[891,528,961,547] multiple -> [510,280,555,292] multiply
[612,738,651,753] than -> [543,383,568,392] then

---

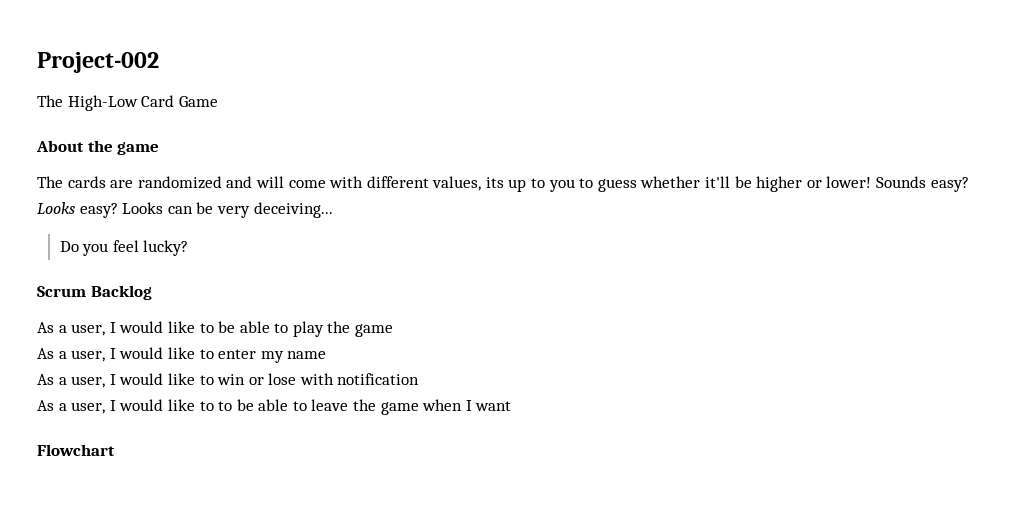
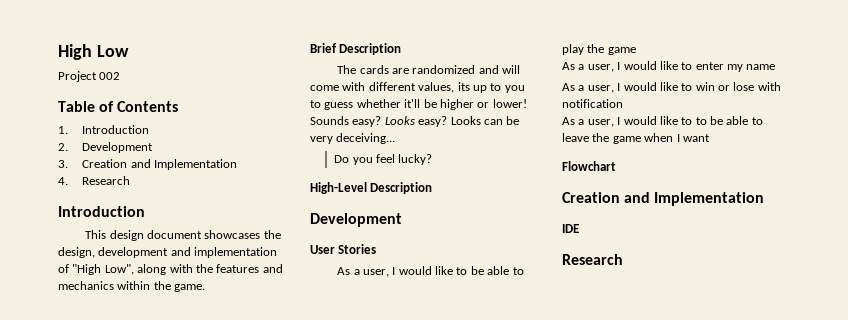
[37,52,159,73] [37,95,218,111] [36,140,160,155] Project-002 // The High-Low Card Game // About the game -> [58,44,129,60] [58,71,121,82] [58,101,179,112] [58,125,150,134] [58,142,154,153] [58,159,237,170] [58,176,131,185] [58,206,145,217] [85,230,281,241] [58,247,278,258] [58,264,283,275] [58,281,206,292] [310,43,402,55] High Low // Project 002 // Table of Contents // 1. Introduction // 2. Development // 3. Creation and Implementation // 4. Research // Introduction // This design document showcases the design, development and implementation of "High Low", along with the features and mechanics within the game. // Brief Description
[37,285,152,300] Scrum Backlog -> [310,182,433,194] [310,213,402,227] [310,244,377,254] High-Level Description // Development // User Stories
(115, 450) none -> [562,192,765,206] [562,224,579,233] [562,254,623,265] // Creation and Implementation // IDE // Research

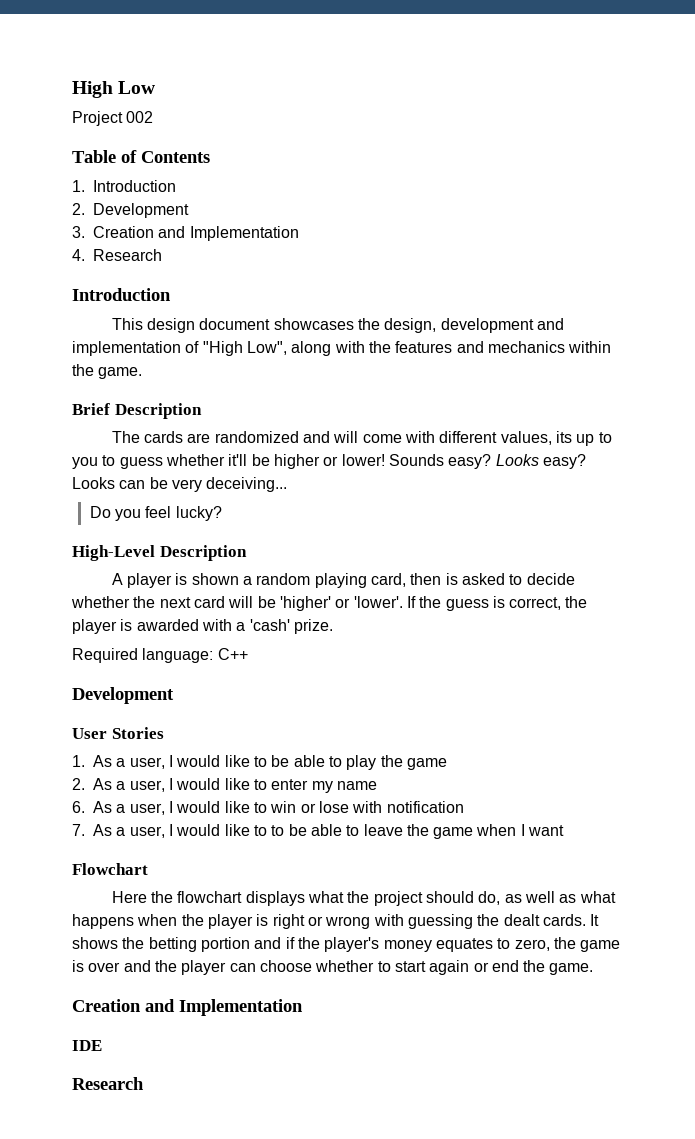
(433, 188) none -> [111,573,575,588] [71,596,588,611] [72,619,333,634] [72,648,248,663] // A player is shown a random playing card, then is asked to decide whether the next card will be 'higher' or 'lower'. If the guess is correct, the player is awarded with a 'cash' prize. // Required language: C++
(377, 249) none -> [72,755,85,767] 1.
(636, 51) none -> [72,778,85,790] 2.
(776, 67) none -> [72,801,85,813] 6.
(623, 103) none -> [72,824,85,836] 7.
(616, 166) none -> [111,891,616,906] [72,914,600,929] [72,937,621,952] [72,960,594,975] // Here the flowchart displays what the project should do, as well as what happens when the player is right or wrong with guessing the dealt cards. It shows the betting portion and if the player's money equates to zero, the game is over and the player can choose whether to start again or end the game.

==

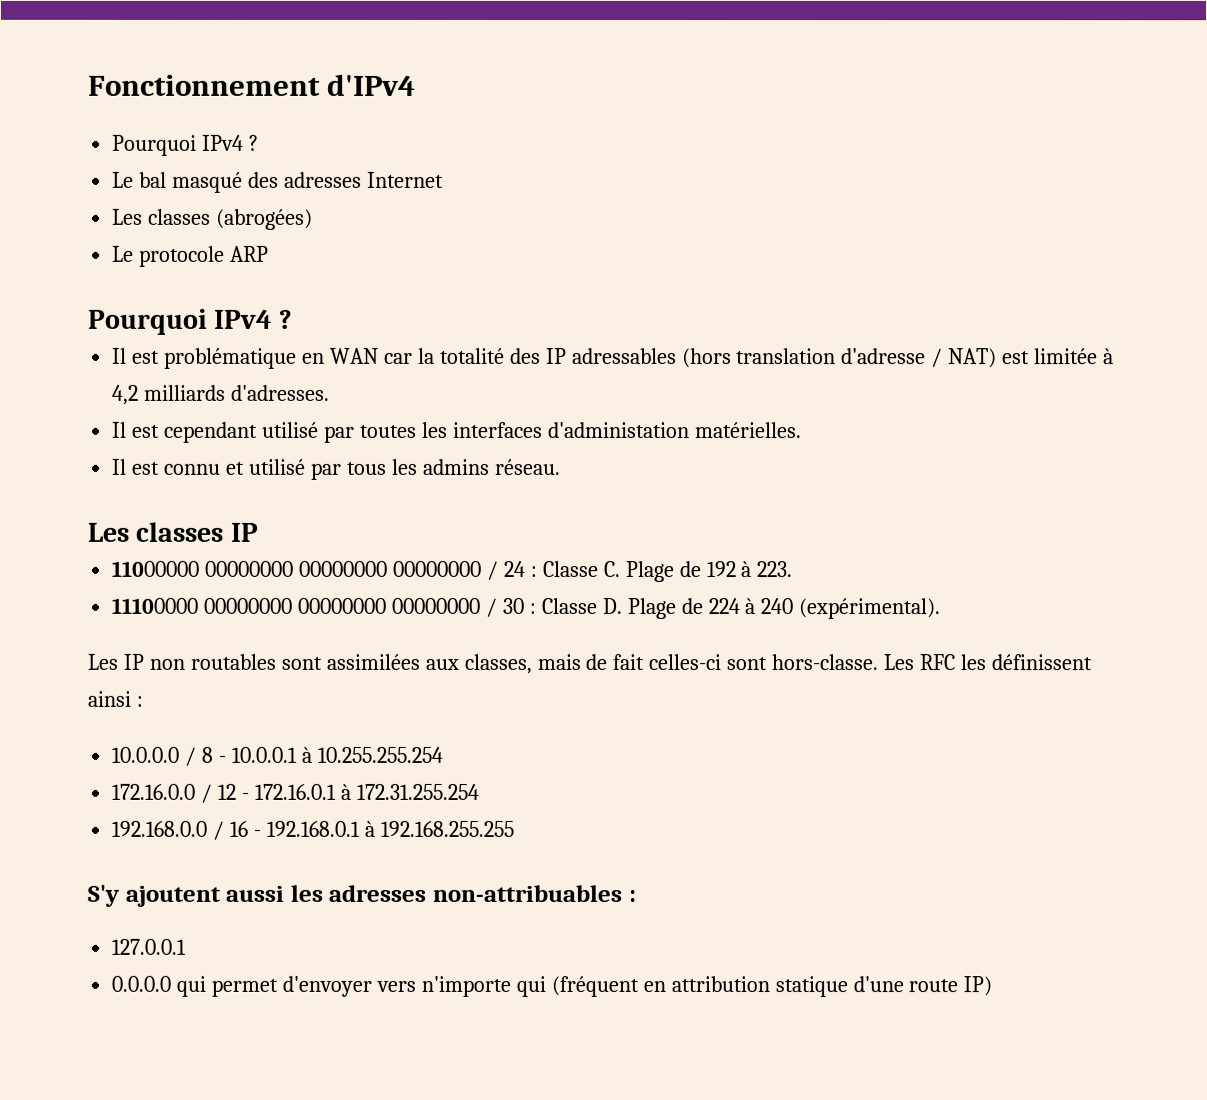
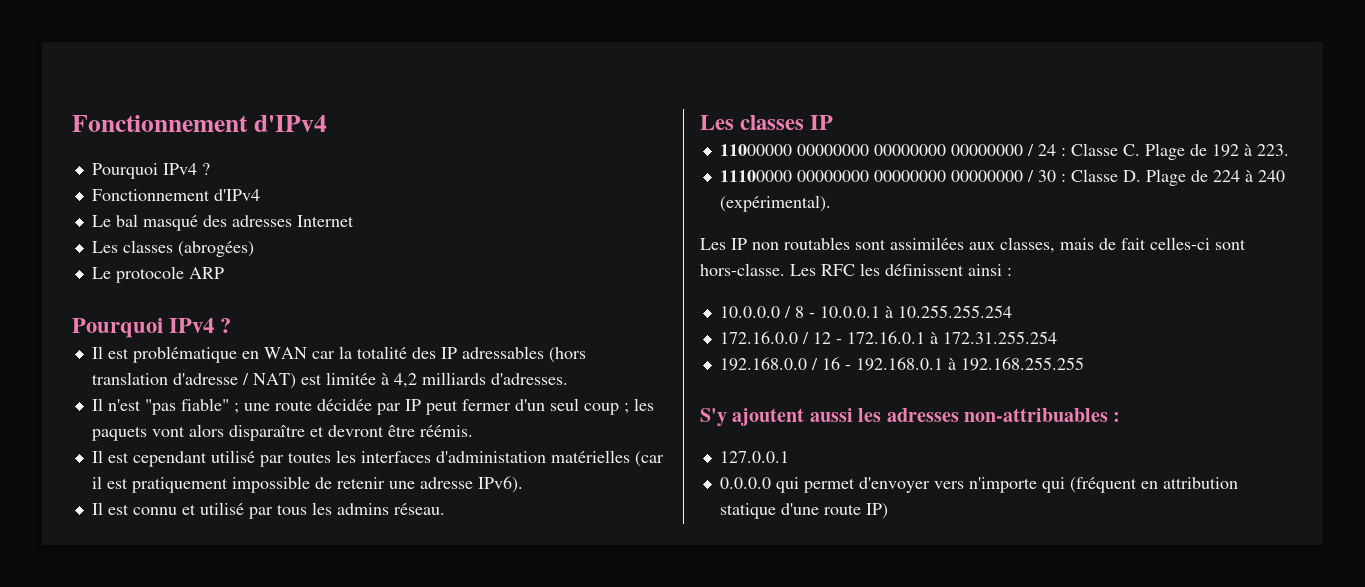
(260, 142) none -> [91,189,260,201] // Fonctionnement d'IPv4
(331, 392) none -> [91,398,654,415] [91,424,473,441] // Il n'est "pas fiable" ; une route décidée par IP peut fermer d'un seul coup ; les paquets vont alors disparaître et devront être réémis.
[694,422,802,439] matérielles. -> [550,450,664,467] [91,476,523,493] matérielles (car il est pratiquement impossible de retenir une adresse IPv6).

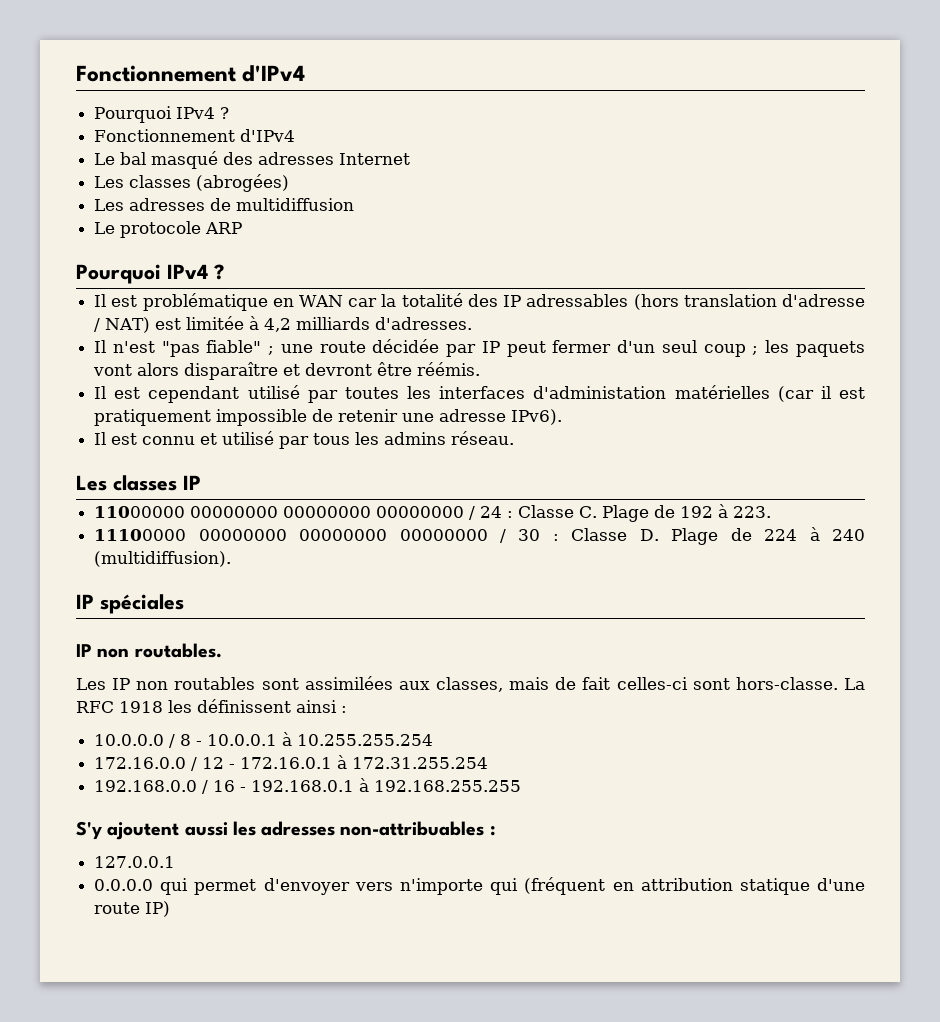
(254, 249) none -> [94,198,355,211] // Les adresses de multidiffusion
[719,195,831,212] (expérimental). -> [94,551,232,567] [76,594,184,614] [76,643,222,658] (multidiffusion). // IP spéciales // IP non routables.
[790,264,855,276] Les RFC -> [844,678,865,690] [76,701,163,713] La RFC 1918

**WHAT IS EXPECTED:**
Every line from the one with "(260, 142) none" through the one with "[790,264,855,276] Les RFC" is to be reproduced exactly as written above, and the pictures are to be dropped.

**RESULT OF THE EXERCISE:**
(260, 142) none -> [91,189,260,201] // Fonctionnement d'IPv4
(331, 392) none -> [91,398,654,415] [91,424,473,441] // Il n'est "pas fiable" ; une route décidée par IP peut fermer d'un seul coup ; les paquets vont alors disparaître et devront être réémis.
[694,422,802,439] matérielles. -> [550,450,664,467] [91,476,523,493] matérielles (car il est pratiquement impossible de retenir une adresse IPv6).

(254, 249) none -> [94,198,355,211] // Les adresses de multidiffusion
[719,195,831,212] (expérimental). -> [94,551,232,567] [76,594,184,614] [76,643,222,658] (multidiffusion). // IP spéciales // IP non routables.
[790,264,855,276] Les RFC -> [844,678,865,690] [76,701,163,713] La RFC 1918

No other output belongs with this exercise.